Here was the confusion: let’s say we just call the top of the circle “zero”. Now we’re going to put n + 1 points (the n flips and the value p) on the circle. Since there are n + 1 random points, it seems like the expected distance between two consecutive ones ought to be 1/(n + 1) fraction of the way around the circle—including the distance from the last point clockwise to the first point. If that’s right, then the expected value of the distance from zero to the first point is 1/(2(n+1)) of the way around the circle (half the expected distance from the last point to the first point); to the second point it’s and so on. But this would imply that if you flip n coins and they’re all tails, the expected value of p is 1/(2(n + 1)) -- which is not what the rule of succession says!

So, what’s going on—what’s wrong with the previous paragraph—that caused me to add “zero” as a random point of the circle instead of a fixed one? I’ll leave that question for you to think about! *[Edit: Stumped? See **this comment**!]*

^{1. If it bothers you that this prior takes on irrational values, think of the bag as being really big; or think instead of being given a coin that lands heads with some unknown probability between 0 and 1.}

^{2. The technical term for this is “bias”, but I don’t like that because it doesn’t make sense to me that a coin with bias 0 always comes up tails (I feel like “bias” should refer to how far the coin is from being fair).}

This its very similar to another result: at the beginning, before seeing any draws, you believe that at the end of $n$ draws, every possible number of green draws is equally likely, i.e, $\int_0^1 \binom{n}{k}x^{n-k}(1-x)^{k} dx = \frac{1}{n+1}$. The proof: if you draw $n+1$ IID uniform $[0,1]$ random variables, on the one hand, the first one its equally likely to have any particular rank, so the probability it has rank $k+1$ is $\frac{1}{n+1}$. On the other hand, the probability it has rank $k+1$ is exactly the probability that $k$ of the remaining $n$ uniform random variables take a value greater than it, and $n-k$ of the remaining $n$ take a value lesser than it, which equals the integral.

Nice idea, but it’s not a proof.

The gap is here:

the next randomly chosen point from the circle is equally likely to lie on each of the n + 2 arcs.For any given configuration of points, the quoted statement is almost certainly false, since the arcs almost certainly have different lengths.
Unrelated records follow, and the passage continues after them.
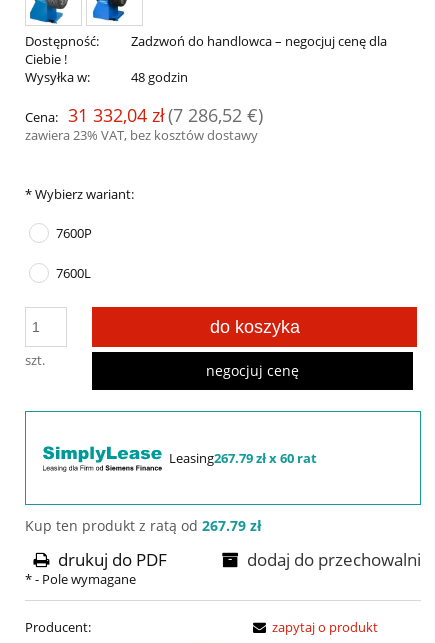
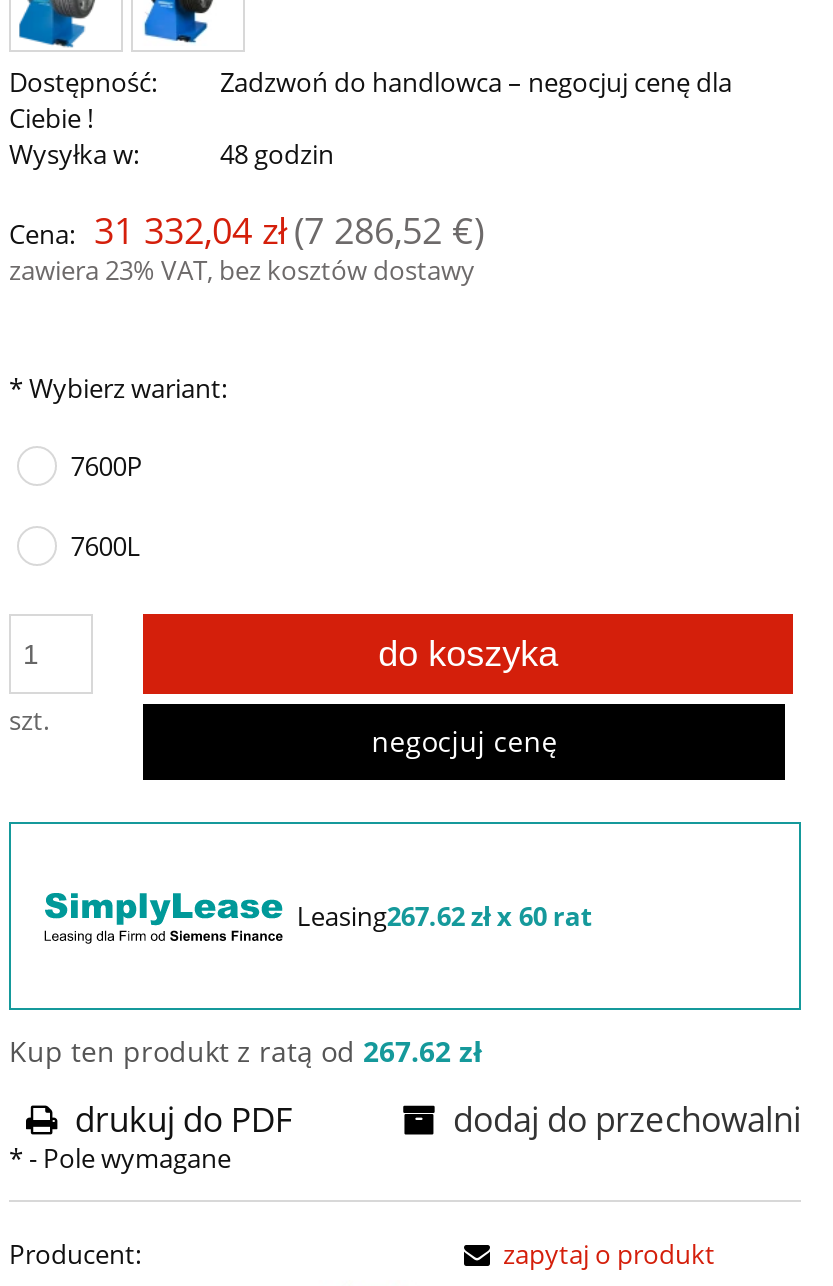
- Leasing267.79 zł x 60 rat
+ Leasing267.62 zł x 60 rat

- Kup ten produkt z ratą od 267.79 zł
+ Kup ten produkt z ratą od 267.62 zł
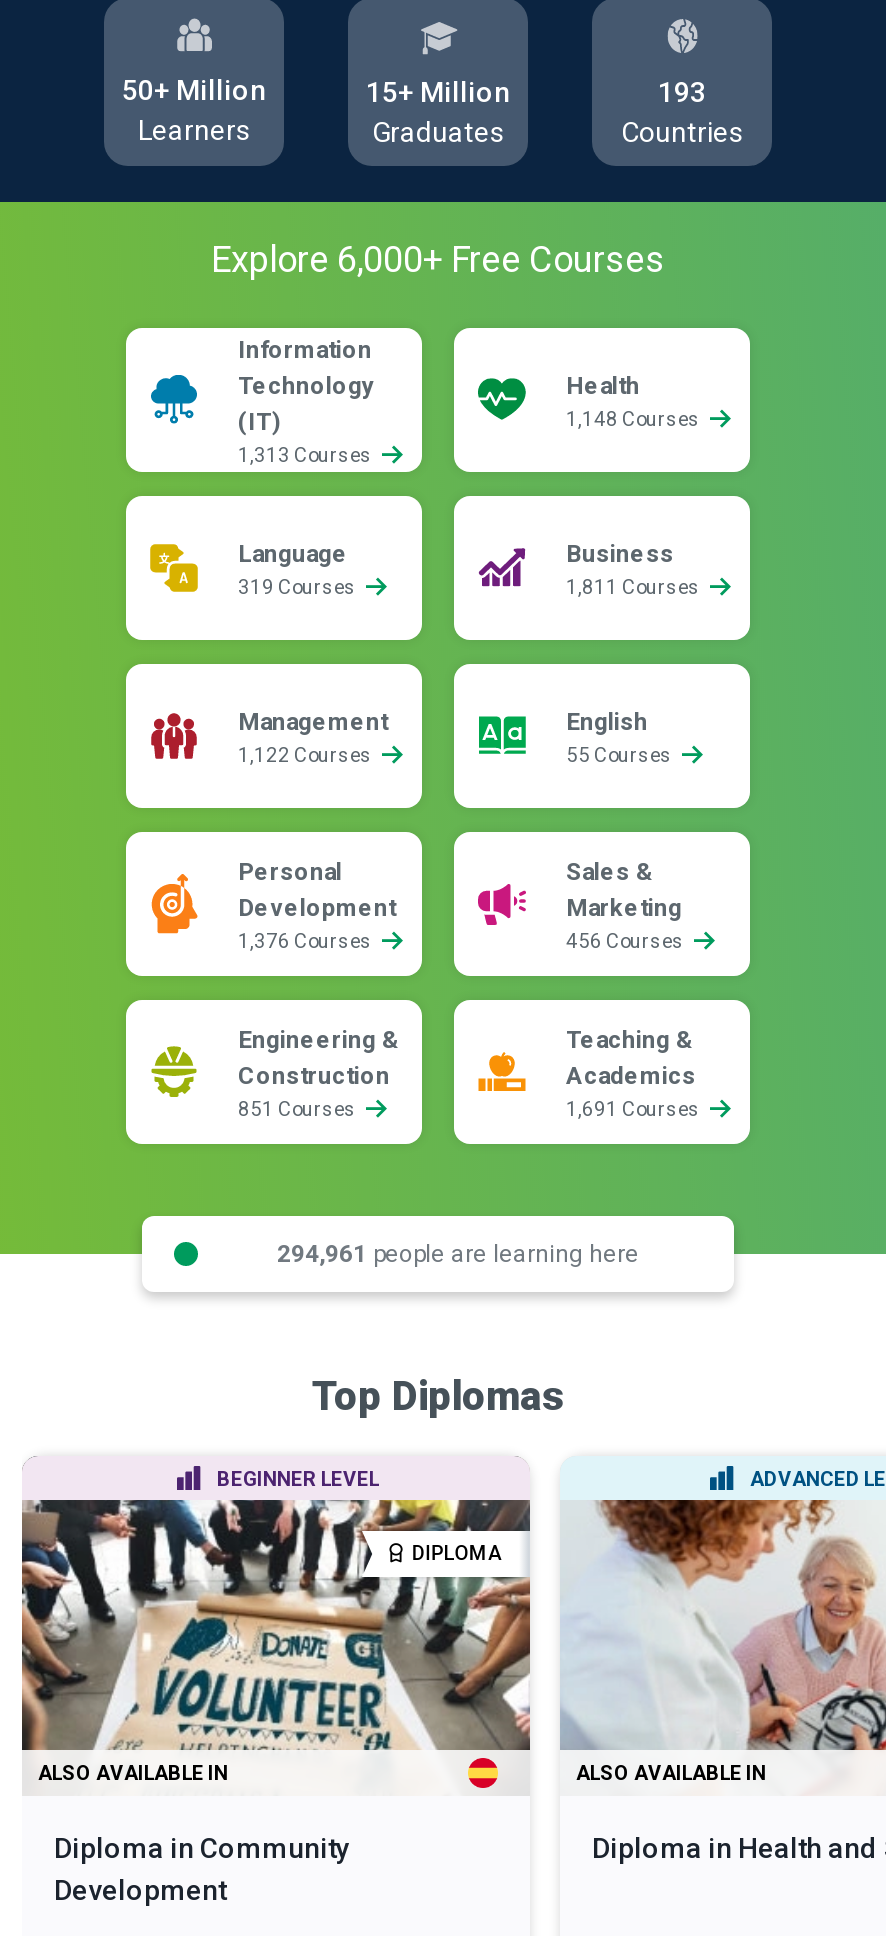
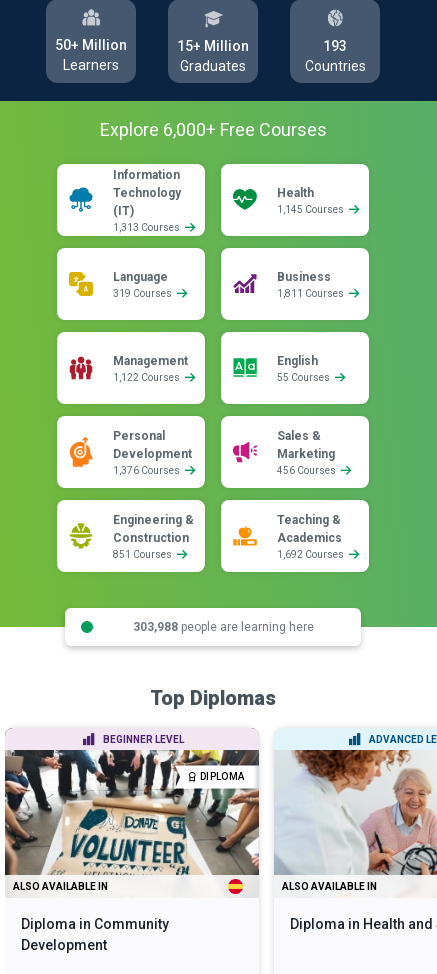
- 1,148 Courses
+ 1,145 Courses

- 1,691 Courses
+ 1,692 Courses

- 294,961 people are learning here
+ 303,988 people are learning here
To close the gap, you need to show that the statement becomes true when averaging over all configurations consistent with the observed h out of n Heads.

I’m not conditioning on any configuration of points. I agree it’s false for a given configuration of points, but that’s not relevant here. Instead, I’m saying: number the intervals clockwise from 1 to n + 2, starting with the interval clockwise of Z. Since the n + 2 points were chosen uniformly at random, the interval numbered k1 is just as likely to have the new point as the interval numbered k2, for any k1 and k2. This is a probability over the entire space of outcomes, not for any fixed configuration.

(Or, as you put it, the average probability over all configurations of the probability of landing in a given interval is the same for all intervals. But that’s needlessly complicated.)

I see it now. Good call.

Nice post! I just finished reading a lot about the rule of succession (In Jaynes’ book) and this is a helpful similar-yet-different perspective. Cool circle idea.

Question to the LW community: I made this linkpost by copy-pasting from my my blog and then correcting any bad formatting. Is there an easier way to do this? Also, is there a way to do in-line LaTeX equations here?

I don’t know about linkposts, but there’s an editor here with LaTeX, yup. There are two editor modes: The LessWrong Editor, and the Markdown Editor. Looks like you’re in the markdown editor here. The LessWrong editor doesn’t support footnotes, and there are plenty of other differences, so I recommend against converting this post to LessWrong-editor-format—things might get totally messed up. (Though I’ve only written 6 posts here, none in the Markdown editor, so I’m not actually sure).